Foreign affairs have always been our interest. We began that exercise long ago, in the country of our birth and in a pan-European fashion, though with a pre-EU (and certainly pre-Brexit) British cast, even if was not the then authorised one. It was better than trying to gauge the density of the fog and worrying about the fish and chips. Later, we thought at the time to the mutual interest of both parties, we transferred our spyglass to the antipodes and engaged the world with an Australian perspective. That was back in the days when the Anglosphere was a clubby sort of thing, a bit like the Freemasons without the goats, instead of a network of fear-filled foxholes in an alien world. Even these days, it’s still better, as well as more fun, than staring blindly at the back fence muttering about the perfidy of the government in forever failing to buy you the most expensive beer on the bar list.
So the advent late last year of Australian Foreign Affairs, a journal to be published three times a year by Schwartz Publishing Pty Ltd, was a welcome shaft of light from the heavens. Allan Gyngell, honorary professor at the ANU in Canberra, wrote in the inaugural issue an article headlined The Company We Keep. In it, he said this of Australia’s foreign affairs interests: “Australians need to see themselves as the actors, not the audience, in the drama of the changing world; to shake off that nagging fear of abandonment and replace it with confidence in our capacity to set our own goals and to understand the path we have to make, with others or alone, to get there. No one else can do it for us.”

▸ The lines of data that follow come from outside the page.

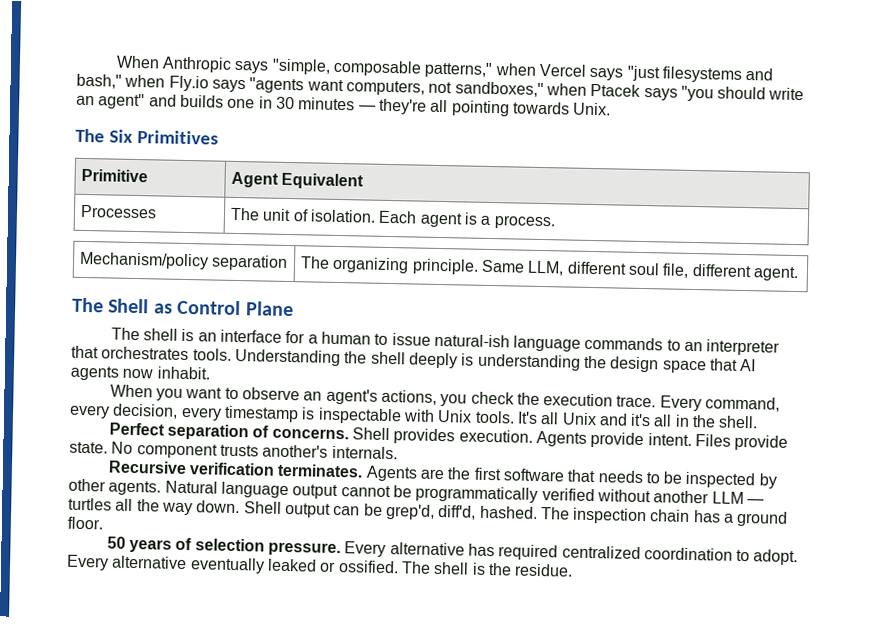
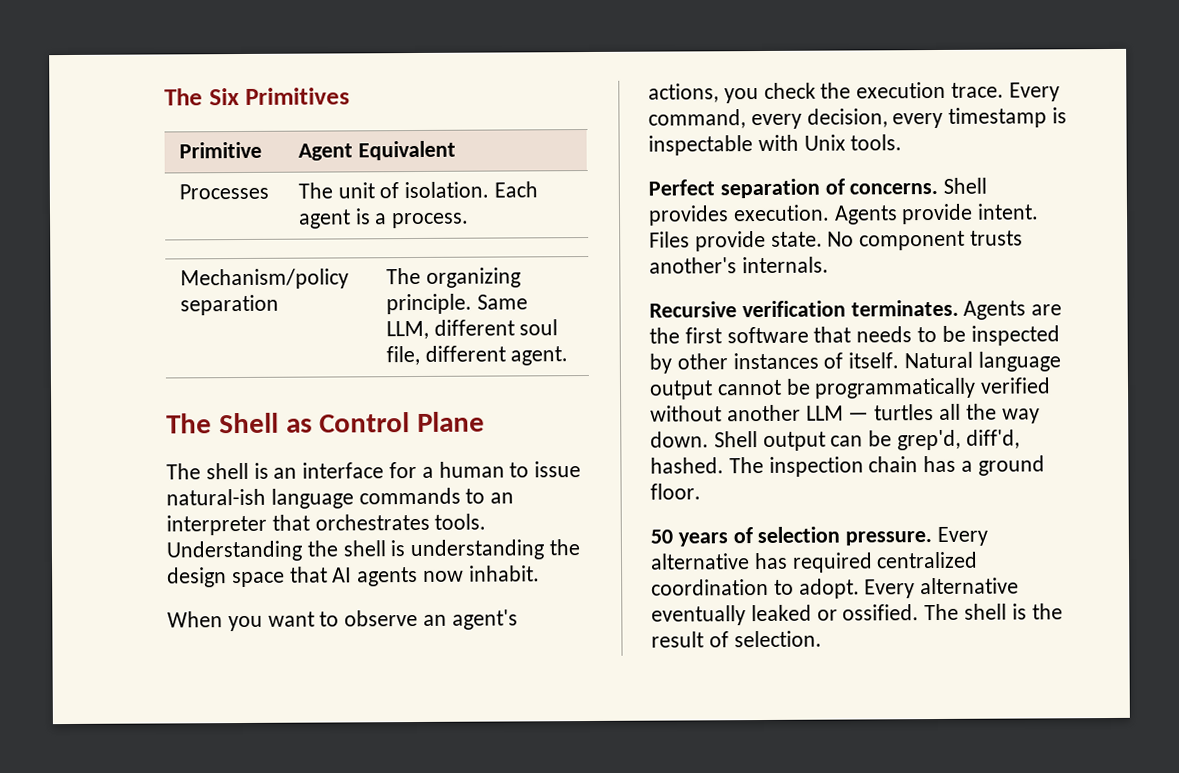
- When Anthropic says "simple, composable patterns," when Vercel says "just filesystems and bash," when Fly.io says "agents want computers, not sandboxes," when Ptacek says "you should write an agent" and builds one in 30 minutes — they're all pointing towards Unix.
- Understanding the shell deeply is understanding the design space that AI agents now inhabit.
+ Understanding the shell is understanding the design space that AI agents now inhabit.
- It's all Unix and it's all in the shell.
- Agents are the first software that needs to be inspected by other agents.
+ Agents are the first software that needs to be inspected by other instances of itself.
- The shell is the residue.
+ The shell is the result of selection.

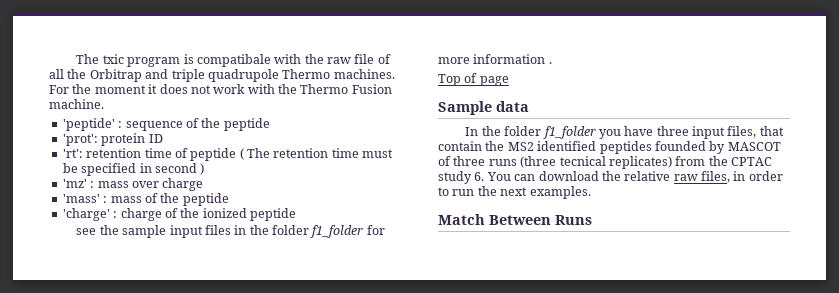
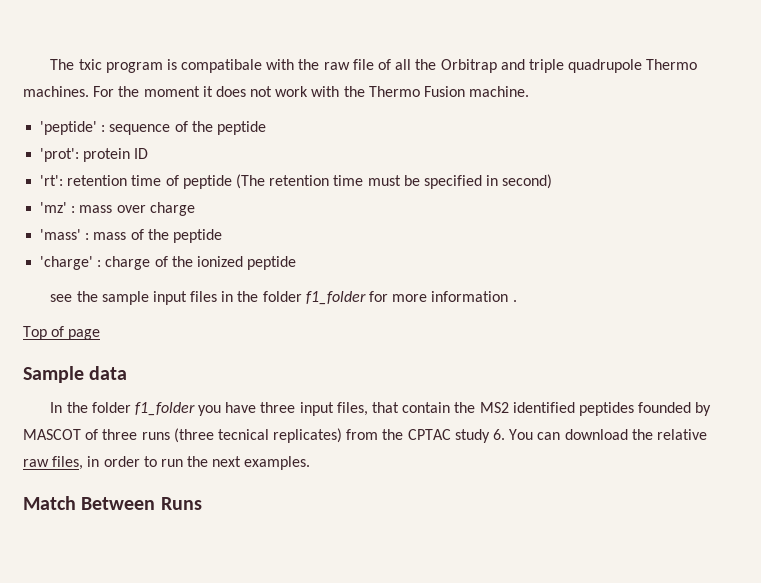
- 'rt': retention time of peptide ( The retention time must be specified in second )
+ 'rt': retention time of peptide (The retention time must be specified in second)

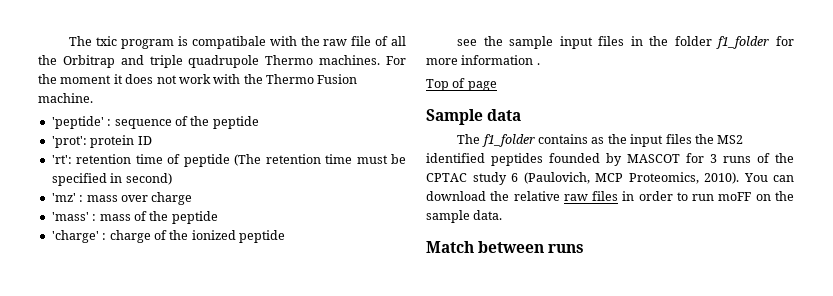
- In the folder f1_folder you have three input files, that contain the MS2 identified peptides founded by MASCOT of three runs (three tecnical replicates) from the CPTAC study 6. You can download the relative raw files, in order to run the next examples.
+ The f1_folder contains as the input files the MS2 identified peptides founded by MASCOT for 3 runs of the CPTAC study 6 (Paulovich, MCP Proteomics, 2010). You can download the relative raw files in order to run moFF on the sample data.
- Match Between Runs
+ Match between runs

Amen to that, we said silently to ourselves as we nestled in the warmth of early afternoon lamplight and the space heating mandated by the wintry weather in our present location.

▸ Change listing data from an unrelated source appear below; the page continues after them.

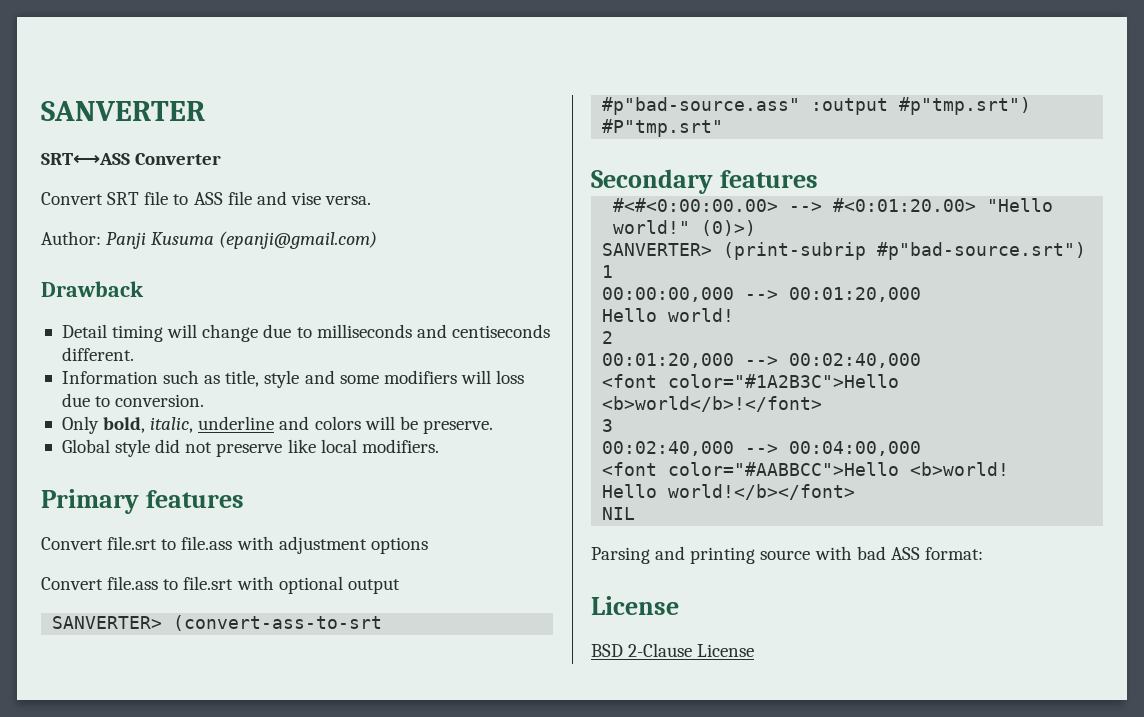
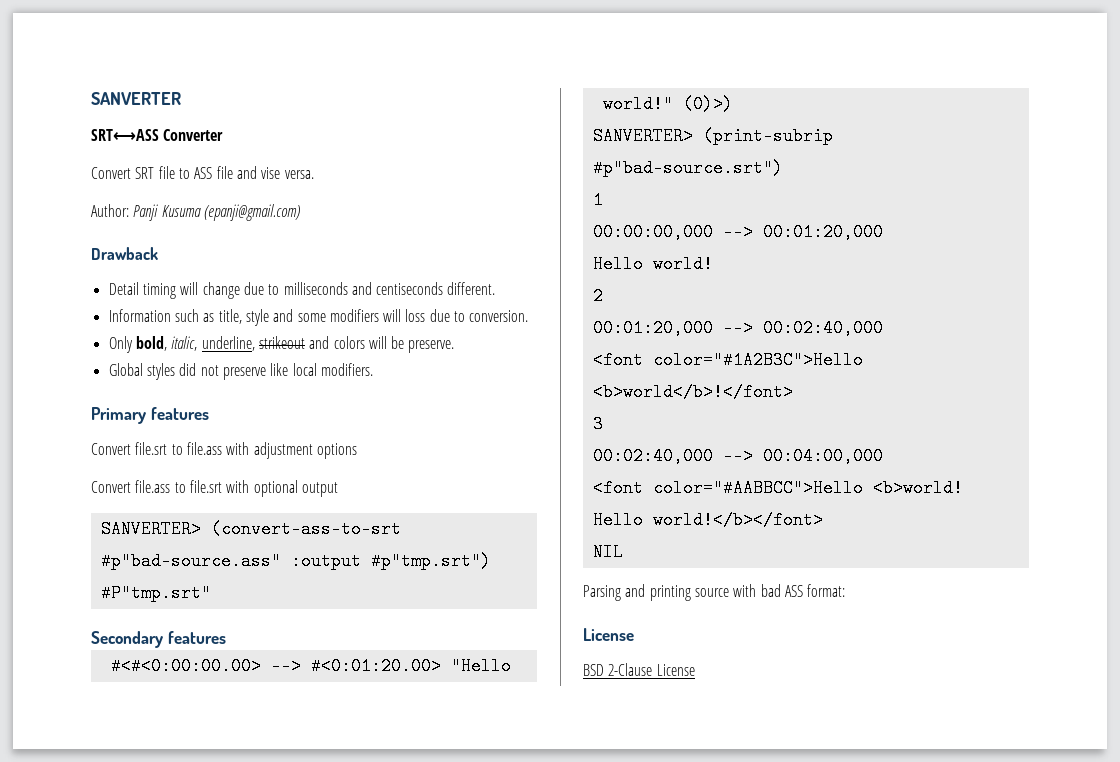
- Only bold, italic, underline and colors will be preserve.
+ Only bold, italic, underline, strikeout and colors will be preserve.
- Global style did not preserve like local modifiers.
+ Global styles did not preserve like local modifiers.

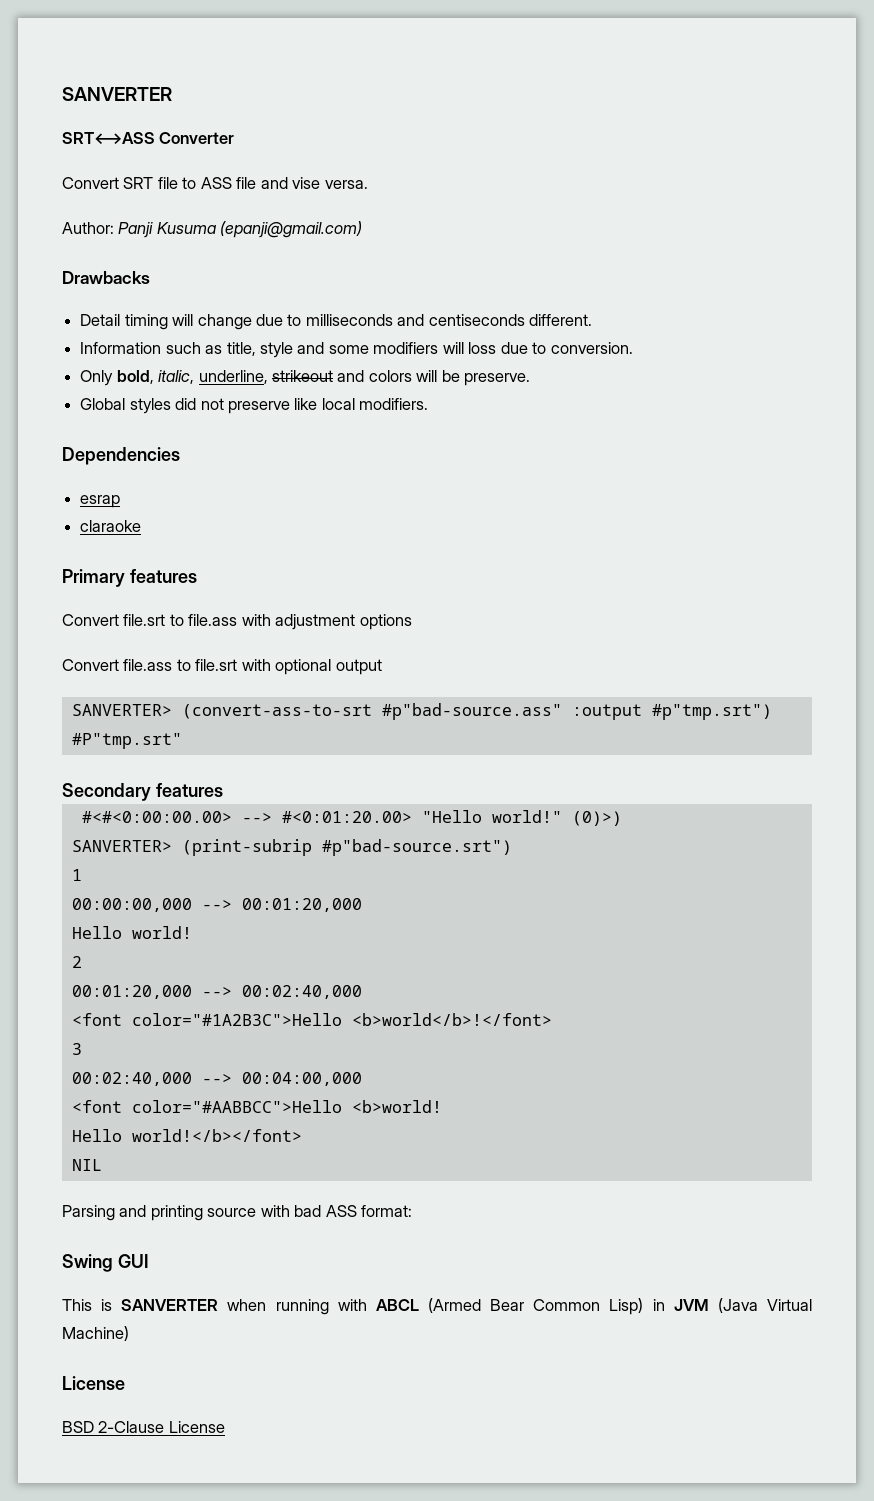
- Drawback
+ Drawbacks
+ Dependencies
+ esrap
+ claraoke
+ Swing GUI
+ This is SANVERTER when running with ABCL (Armed Bear Common Lisp) in JVM (Java Virtual Machine)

WE’LL be back in Bali on Jul. 12, if the schedule is adhered to and unless Mt Agung chooses that day to make yet another effusive demonstration of its power. A date with the limpid ripples of our favourite Bukit beach soon thereafter would be welcome. That will follow the adventure of switching on the hot water system at The Cage, a task that involves fiddling around in the midnight dark outside, so that pre-slumber showers can be taken without the bad language that accompanies cold ones.
Thereafter, Hector will be back to his regular regime of scribbling on local issues of note. We’ve kept his to-read folder up to date throughout, but we’re not entirely sure he’s actually read much of it. Still, he can catch up with all that on the evening flight back. It’s a dry one, after all.